• [WHAT YOU HAVE TO DO]:
Needed from the data below: all lines that contain the word "span".

───── DATA ─────

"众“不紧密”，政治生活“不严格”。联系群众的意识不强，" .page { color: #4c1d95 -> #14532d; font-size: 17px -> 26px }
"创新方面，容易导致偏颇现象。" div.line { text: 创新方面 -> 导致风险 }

─────
───── DATA ─────

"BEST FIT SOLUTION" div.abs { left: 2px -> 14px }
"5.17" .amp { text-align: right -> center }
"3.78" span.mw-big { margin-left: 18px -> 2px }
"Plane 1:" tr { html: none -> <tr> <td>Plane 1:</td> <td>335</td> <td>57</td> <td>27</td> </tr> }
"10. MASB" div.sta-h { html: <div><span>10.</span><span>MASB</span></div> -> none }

─────

• [OUTPUT OF THE TASK]:
"3.78" span.mw-big { margin-left: 18px -> 2px }
"10. MASB" div.sta-h { html: <div><span>10.</span><span>MASB</span></div> -> none }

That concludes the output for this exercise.